**WHAT TO PRODUCE**. Using the records below, filter out every line that lacks "pozemok" and copy the rest.

**DATASET RECORDS**.
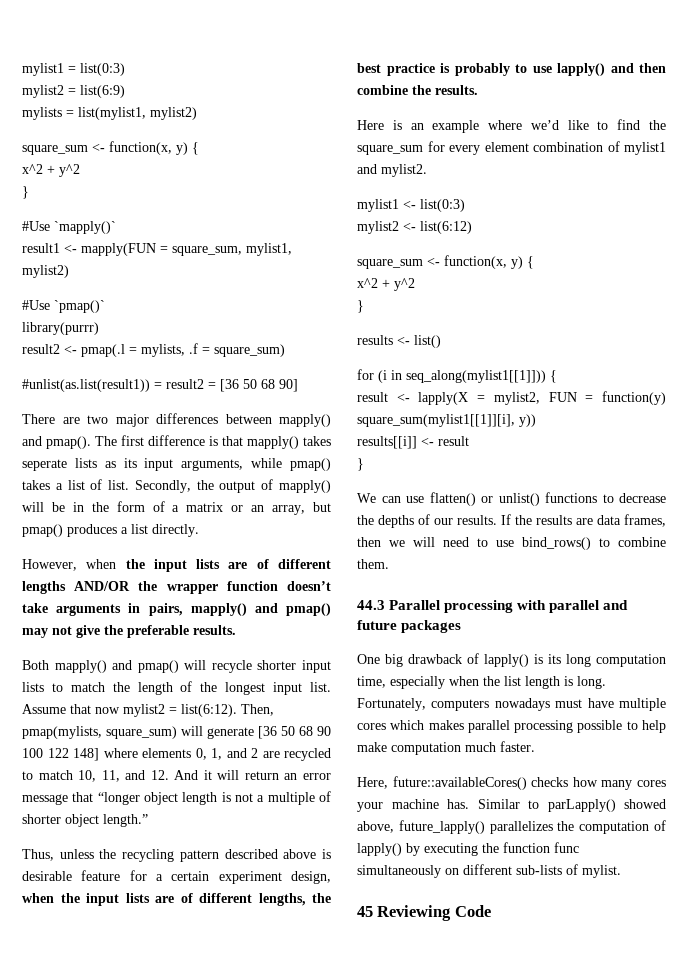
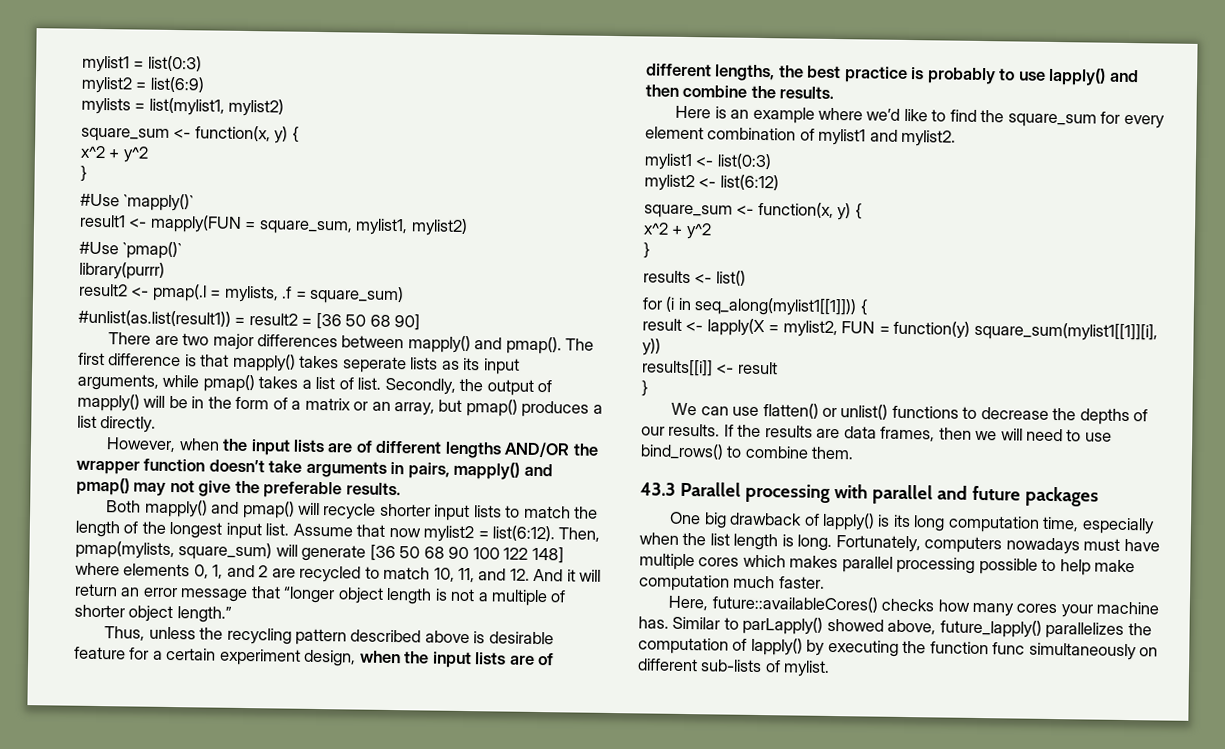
- 44.3 Parallel processing with parallel and future packages
+ 43.3 Parallel processing with parallel and future packages
- 45 Reviewing Code

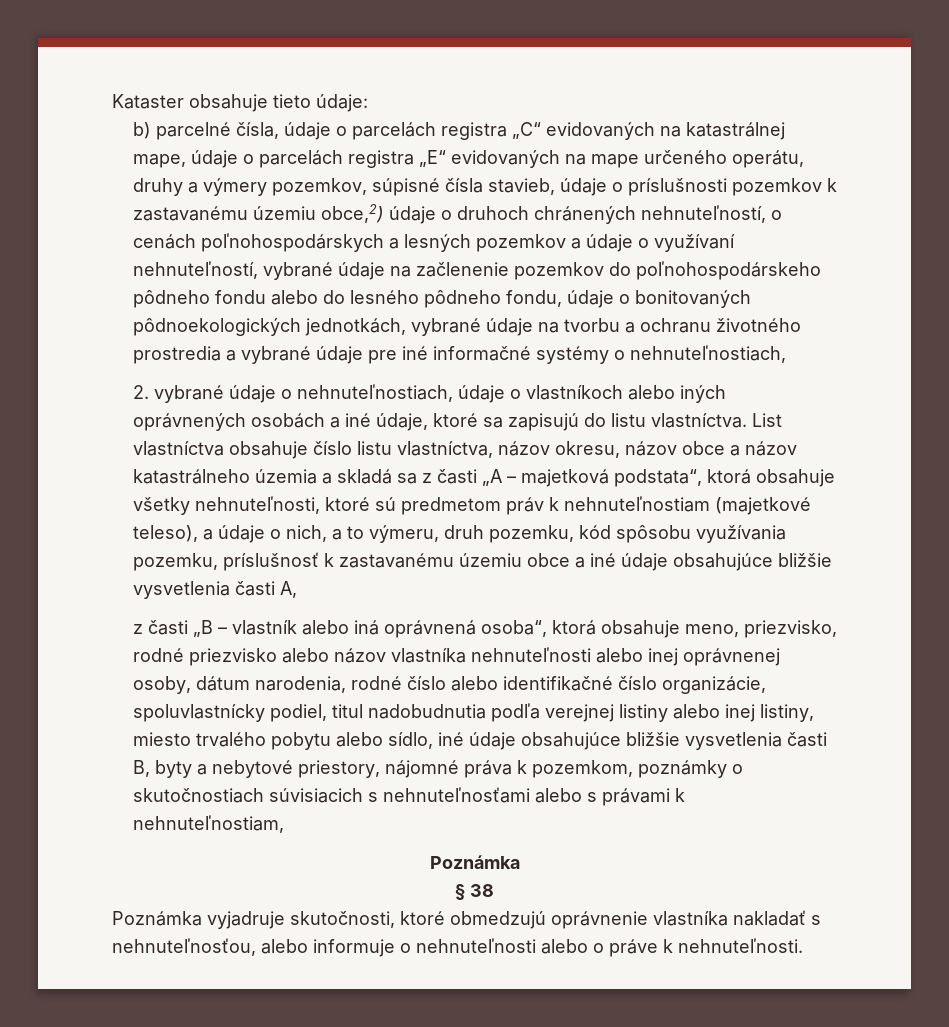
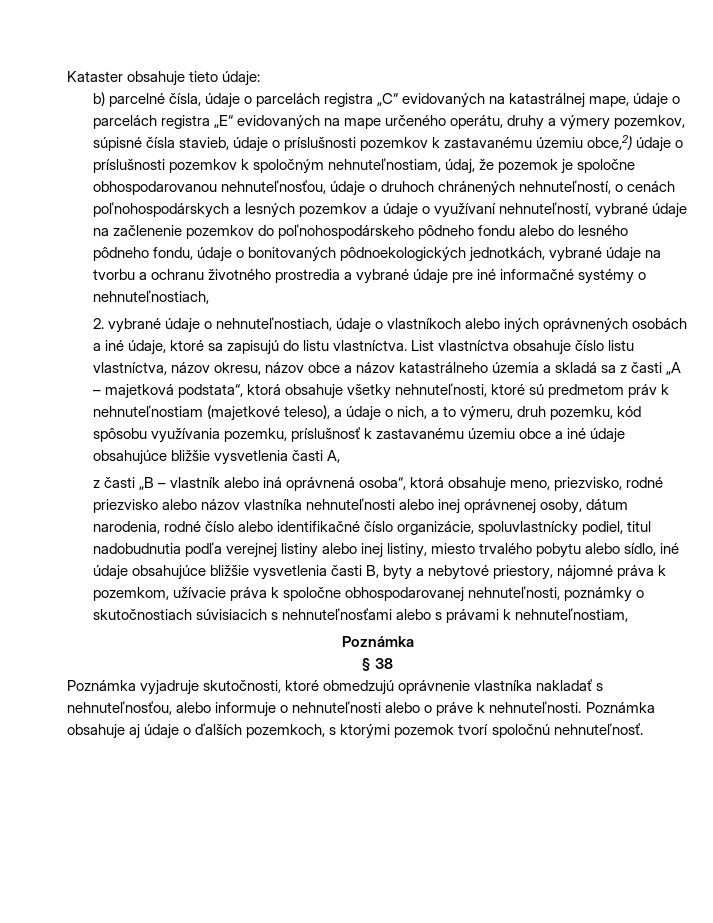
- b) parcelné čísla, údaje o parcelách registra „C“ evidovaných na katastrálnej mape, údaje o parcelách registra „E“ evidovaných na mape určeného operátu, druhy a výmery pozemkov, súpisné čísla stavieb, údaje o príslušnosti pozemkov k zastavanému územiu obce,2) údaje o druhoch chránených nehnuteľností, o cenách poľnohospodárskych a lesných pozemkov a údaje o využívaní nehnuteľností, vybrané údaje na začlenenie pozemkov do poľnohospodárskeho pôdneho fondu alebo do lesného pôdneho fondu, údaje o bonitovaných pôdnoekologických jednotkách, vybrané údaje na tvorbu a ochranu životného prostredia a vybrané údaje pre iné informačné systémy o nehnuteľnostiach,
+ b) parcelné čísla, údaje o parcelách registra „C“ evidovaných na katastrálnej mape, údaje o parcelách registra „E“ evidovaných na mape určeného operátu, druhy a výmery pozemkov, súpisné čísla stavieb, údaje o príslušnosti pozemkov k zastavanému územiu obce,2) údaje o príslušnosti pozemkov k spoločným nehnuteľnostiam, údaj, že pozemok je spoločne obhospodarovanou nehnuteľnosťou, údaje o druhoch chránených nehnuteľností, o cenách poľnohospodárskych a lesných pozemkov a údaje o využívaní nehnuteľností, vybrané údaje na začlenenie pozemkov do poľnohospodárskeho pôdneho fondu alebo do lesného pôdneho fondu, údaje o bonitovaných pôdnoekologických jednotkách, vybrané údaje na tvorbu a ochranu životného prostredia a vybrané údaje pre iné informačné systémy o nehnuteľnostiach,
- z časti „B – vlastník alebo iná oprávnená osoba“, ktorá obsahuje meno, priezvisko, rodné priezvisko alebo názov vlastníka nehnuteľnosti alebo inej oprávnenej osoby, dátum narodenia, rodné číslo alebo identifikačné číslo organizácie, spoluvlastnícky podiel, titul nadobudnutia podľa verejnej listiny alebo inej listiny, miesto trvalého pobytu alebo sídlo, iné údaje obsahujúce bližšie vysvetlenia časti B, byty a nebytové priestory, nájomné práva k pozemkom, poznámky o skutočnostiach súvisiacich s nehnuteľnosťami alebo s právami k nehnuteľnostiam,
+ z časti „B – vlastník alebo iná oprávnená osoba“, ktorá obsahuje meno, priezvisko, rodné priezvisko alebo názov vlastníka nehnuteľnosti alebo inej oprávnenej osoby, dátum narodenia, rodné číslo alebo identifikačné číslo organizácie, spoluvlastnícky podiel, titul nadobudnutia podľa verejnej listiny alebo inej listiny, miesto trvalého pobytu alebo sídlo, iné údaje obsahujúce bližšie vysvetlenia časti B, byty a nebytové priestory, nájomné práva k pozemkom, užívacie práva k spoločne obhospodarovanej nehnuteľnosti, poznámky o skutočnostiach súvisiacich s nehnuteľnosťami alebo s právami k nehnuteľnostiam,
+ Poznámka obsahuje aj údaje o ďalších pozemkoch, s ktorými pozemok tvorí spoločnú nehnuteľnosť.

**ANSWER TO THIS TASK**.
+ b) parcelné čísla, údaje o parcelách registra „C“ evidovaných na katastrálnej mape, údaje o parcelách registra „E“ evidovaných na mape určeného operátu, druhy a výmery pozemkov, súpisné čísla stavieb, údaje o príslušnosti pozemkov k zastavanému územiu obce,2) údaje o príslušnosti pozemkov k spoločným nehnuteľnostiam, údaj, že pozemok je spoločne obhospodarovanou nehnuteľnosťou, údaje o druhoch chránených nehnuteľností, o cenách poľnohospodárskych a lesných pozemkov a údaje o využívaní nehnuteľností, vybrané údaje na začlenenie pozemkov do poľnohospodárskeho pôdneho fondu alebo do lesného pôdneho fondu, údaje o bonitovaných pôdnoekologických jednotkách, vybrané údaje na tvorbu a ochranu životného prostredia a vybrané údaje pre iné informačné systémy o nehnuteľnostiach,
+ Poznámka obsahuje aj údaje o ďalších pozemkoch, s ktorými pozemok tvorí spoločnú nehnuteľnosť.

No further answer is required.